Bir-iki şehir dışında, kendisini anlatabileceğim kadar vakit geçirdiğim şehir yok. Ve maalesef gezdiğim gördüğüm şehirlerimiz içinde kendine özgü olan pek bir şehir de hatırlamıyorum. Birkaç temsili mahallesi dışında her yer aynı. Aynı merkezi caddeler, aynı markalar, aynı insanlar, sıradanlıklar. Bu da bir konu elbette, üzerine eğilmeye değer ama bir tek yazı yeter bunun için. Bir şehir hakkında yazmak için şehrin size bir şey vadetmesi lazım.

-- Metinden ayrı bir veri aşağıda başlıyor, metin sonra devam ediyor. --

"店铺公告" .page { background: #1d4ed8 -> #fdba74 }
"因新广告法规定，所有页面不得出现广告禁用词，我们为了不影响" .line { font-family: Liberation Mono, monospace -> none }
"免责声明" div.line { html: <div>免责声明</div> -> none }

Sıradanlığın terk edildiği bir tecrübeye doğru sizi çekiştirmesi gerekir. Ama taşıdığı simgesel anlam sebebiyle Ankara hakkında kolay yazabilirim sanırım. Hatıralar sebebiyle Karaman ve Konya. Yurt dışında gördüğüm, bir süre yaşadığım bazı şehirleri yazmam da zor olmaz. Ama İstanbul’u yazmam zor olduğu içi. Asıl onu yazmak isterdim.

 

İlk defa gittiğiniz bir şehri adımlarken orada nelere dikkat edersiniz?

 

Çay ocaklarına, camilerine, pazarlarına, varsa antikacılarına, bitpazarlarına, esnaf lokantalarına, amele pazarlarına, bedestenine, çıkmaz sokaklarına, fırınlarına. O şehre ait olanı görebileceğim yerler buralar.

 

Kahramanmaraş denilince aklınıza neler geliyor?

 

Kahramanmaraş denince Karaman geliyor aklıma. İnsanı, sokağı, çarşısı, esnafı, hatta mutfağı da birbirine yakındır bu iki şehrin. Bu sebeple Kahramanmaraş’ta bulunduğum zamanlarda memlekete gelmişlik hissi kaplıyor beni. Ama buradaki edebiyat tarihi beni bu hissiyattan çekip çıkartıyor. Çünkü Karaman’ın böyle bir birikimi yok. Böylece Kahramanmaraş’ı biraz mesafeli bir yerden, edebiyatın ve kültürün tarihinin içinden görmeye başlıyorum. Bu da az şaşırtıcı değil. Bu birikimin birden ortaya çıkmış gibi açıklamaya muhtaç duruşu da ayrıca düşündürücü ve biraz büyüleyici. Ne oldu da böyle oldu? Bu soru sebebiyle Maraş benim için biraz da gizemli bir yer.